Activity: Omitting all pictures, copy word for word the lines from the line containing "-65,7 +65,7 @@" through the final line of the entries.

Extracted records
####################

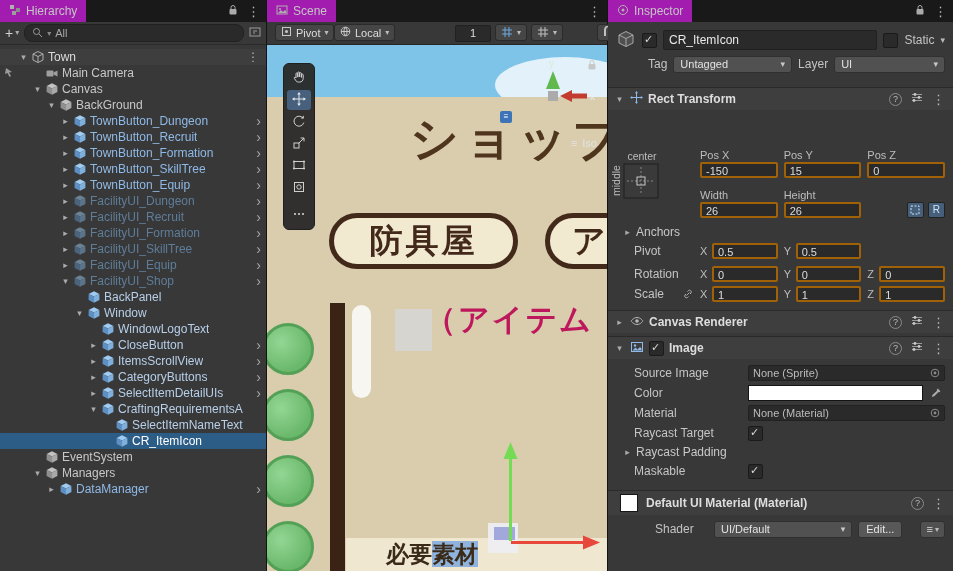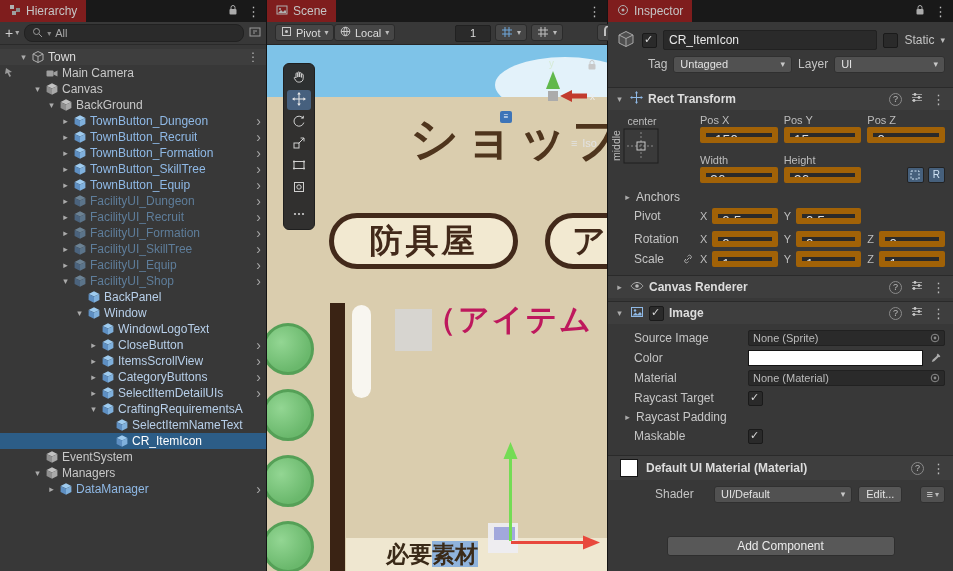--- a/index.html
+++ b/index.html
@@ -14,7 +14,7 @@
   
   .tabbar{height:22px;background:#191919;display:flex;position:relative;flex:none;}
   .tab{display:flex;align-items:center;gap:5px;padding:0 9px;font-size:12px;color:#C5C5C5;}
-  .tab.active{background:#7f1d1d;}
+  .tab.active{background:#a21caf;}
   .tabbar-right{position:absolute;right:6px;top:0;height:22px;display:flex;align-items:center;gap:9px;}
   .kebab{color:#BDBDBD;font-size:13px;line-height:13px;}
 

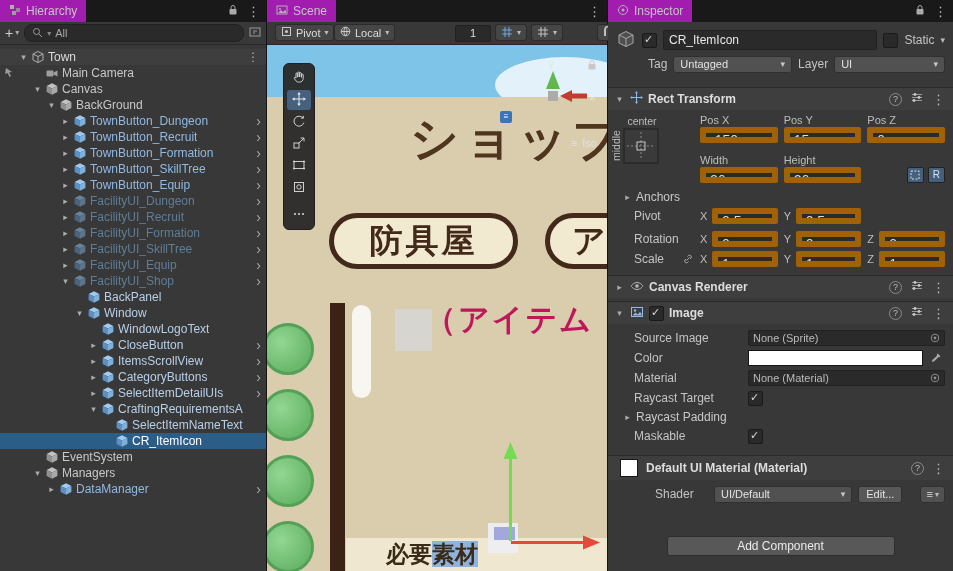--- a/index.html
+++ b/index.html
@@ -93,7 +93,7 @@
   .help{width:13px;height:13px;border:1px solid #8A8A8A;border-radius:50%;color:#BDBDBD;font-size:9px;display:flex;align-items:center;justify-content:center;box-sizing:border-box;}
   .tfield{height:16px;background:#2A2A2A;border:6px solid #a16207;border-radius:2px;color:#DDD;font-size:14px;line-height:14px;padding:0 4px;overflow:hidden;box-sizing:border-box;}
   .rt-body{flex:none;padding:4px 0 6px 0;}
-  .rt-top{display:flex;padding-right:8px;height:74px;}
+  .rt-top{display:flex;padding-right:8px;height:74px;margin-top:35px;}
   .anchor-zone{width:92px;flex:none;padding-top:1px;}
   .anchor-h{margin-left:16px;width:36px;text-align:center;font-size:10.5px;color:#BDBDBD;}
   .anchor-row{display:flex;align-items:flex-start;margin-top:1px;}

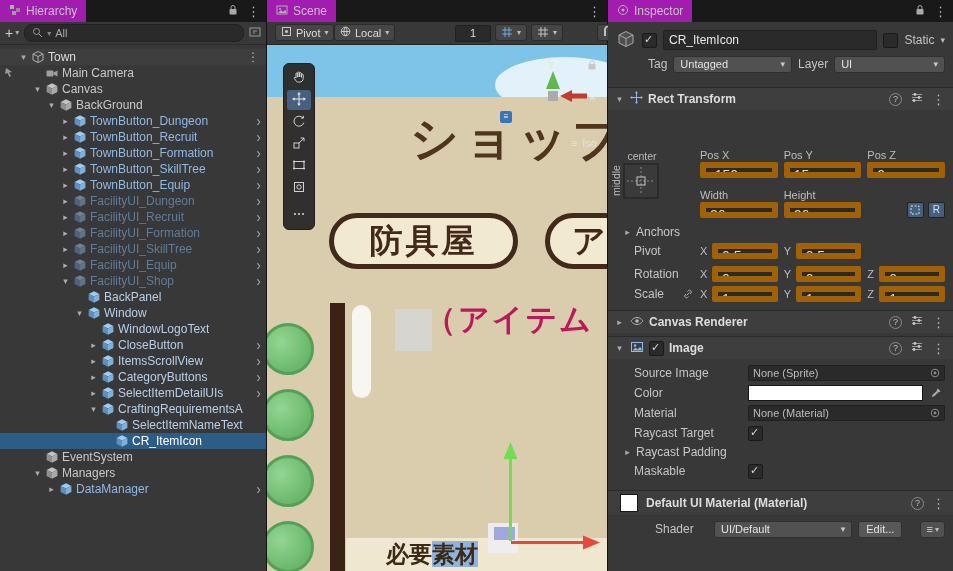--- a/index.html
+++ b/index.html
@@ -91,7 +91,7 @@
   .ctitle{font-weight:bold;font-size:12px;color:#DDDDDD;}
   .hicons{margin-left:auto;display:flex;align-items:center;gap:8px;}
   .help{width:13px;height:13px;border:1px solid #8A8A8A;border-radius:50%;color:#BDBDBD;font-size:9px;display:flex;align-items:center;justify-content:center;box-sizing:border-box;}
-  .tfield{height:16px;background:#2A2A2A;border:6px solid #a16207;border-radius:2px;color:#DDD;font-size:14px;line-height:14px;padding:0 4px;overflow:hidden;box-sizing:border-box;}
+  .tfield{height:16px;background:#2A2A2A;border:2px solid #a16207;border-radius:2px;color:#DDD;font-size:11px;line-height:14px;padding:0 4px;overflow:hidden;box-sizing:border-box;}
   .rt-body{flex:none;padding:4px 0 6px 0;}
   .rt-top{display:flex;padding-right:8px;height:74px;margin-top:35px;}
   .anchor-zone{width:92px;flex:none;padding-top:1px;}

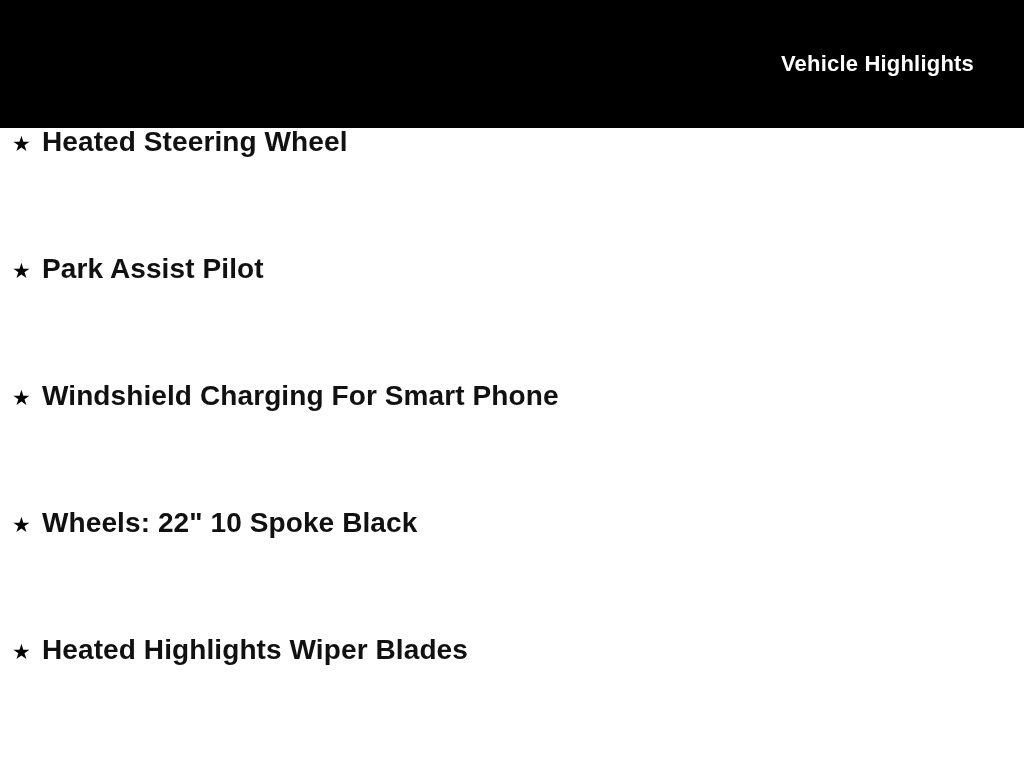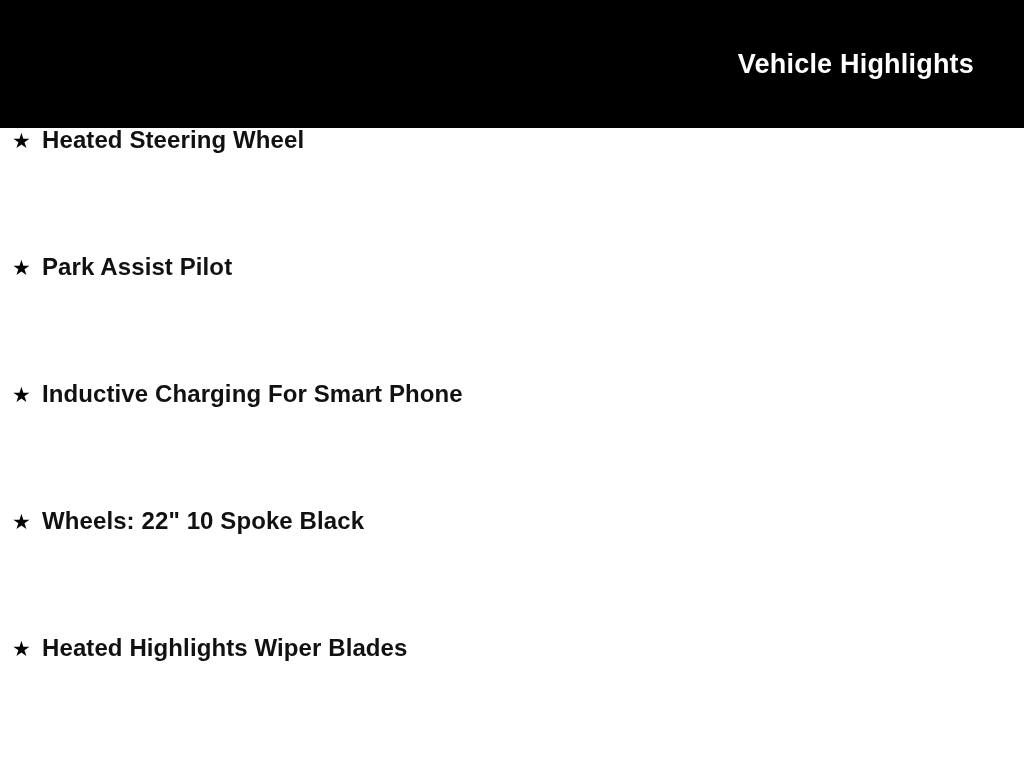--- a/index.html
+++ b/index.html
@@ -34,7 +34,7 @@
   }
   .header-title {
     color: #ffffff;
-    font-size: 27px;
+    font-size: 22px;
     font-weight: bold;
     letter-spacing: 0.2px;
     line-height: 1;

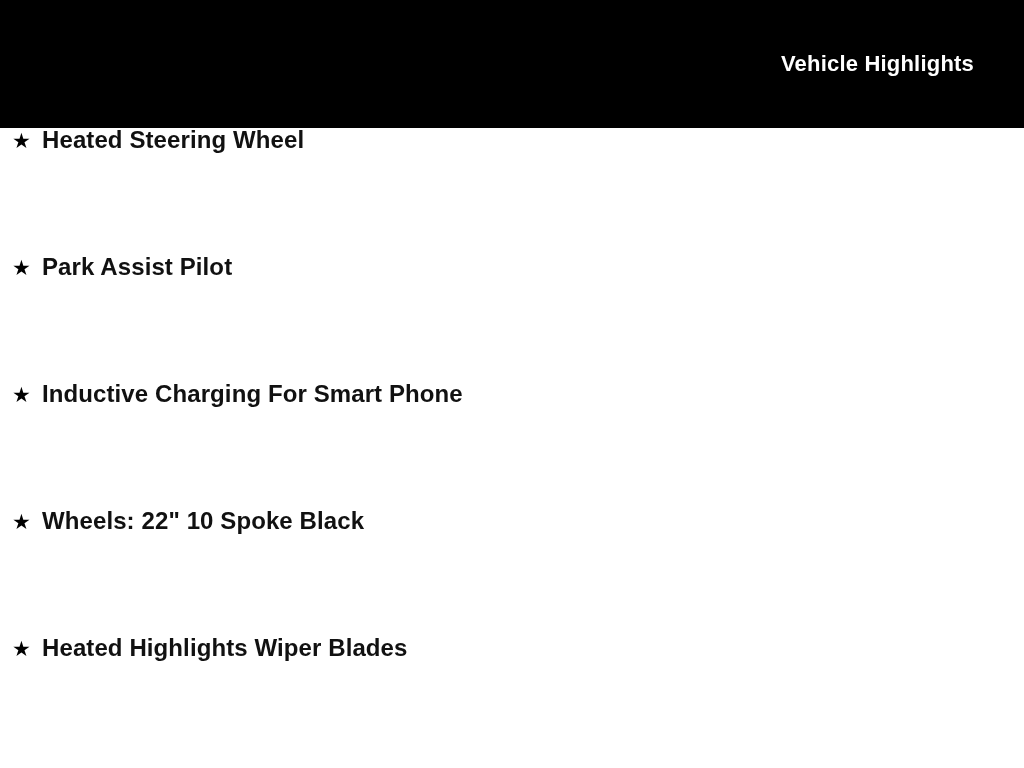--- a/index.html
+++ b/index.html
@@ -65,7 +65,7 @@
   }
   .item-label {
     color: #111111;
-    font-size: 24px;
+    font-size: 28px;
     font-weight: bold;
     letter-spacing: 0.1px;
     line-height: 1;

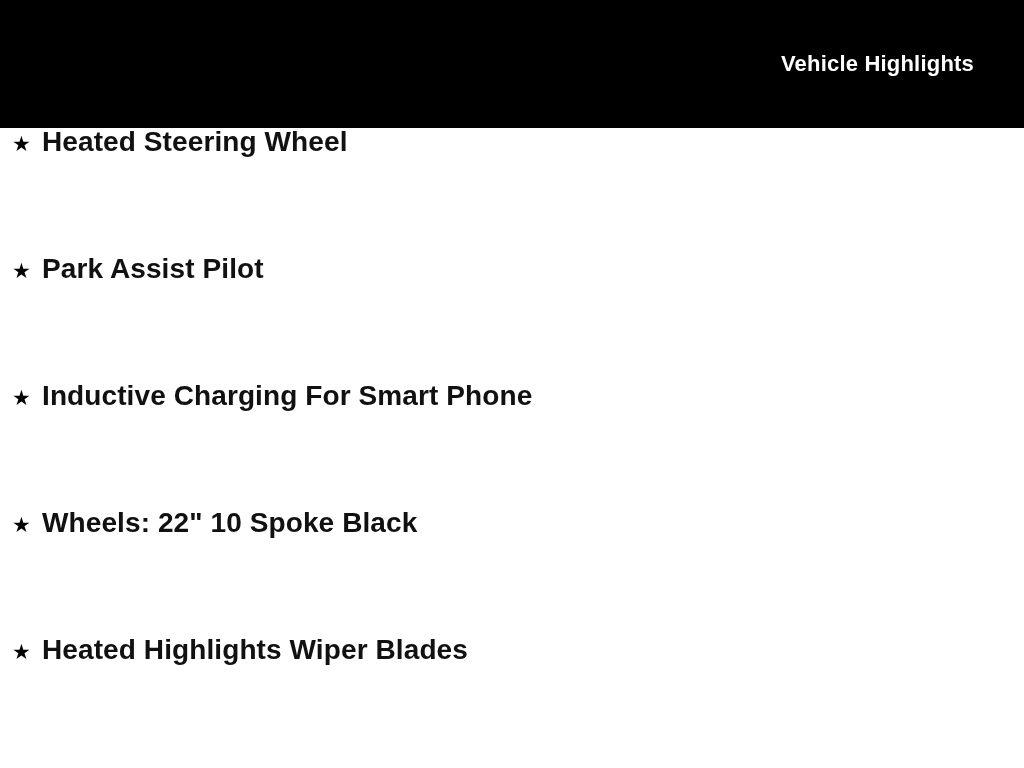--- a/index.html
+++ b/index.html
@@ -91,7 +91,7 @@
     </li>
     <li class="highlight-item">
       <span class="star-icon">★</span>
-      <span class="item-label">Inductive Charging For Smart Phone</span>
+      <span class="item-label">Windshield Charging For Smart Phone</span>
     </li>
     <li class="highlight-item">
       <span class="star-icon">★</span>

####################

Output:
@@ -65,7 +65,7 @@
   }
   .item-label {
     color: #111111;
-    font-size: 24px;
+    font-size: 28px;
     font-weight: bold;
     letter-spacing: 0.1px;
     line-height: 1;

--- a/index.html
+++ b/index.html
@@ -91,7 +91,7 @@
     </li>
     <li class="highlight-item">
       <span class="star-icon">★</span>
-      <span class="item-label">Inductive Charging For Smart Phone</span>
+      <span class="item-label">Windshield Charging For Smart Phone</span>
     </li>
     <li class="highlight-item">
       <span class="star-icon">★</span>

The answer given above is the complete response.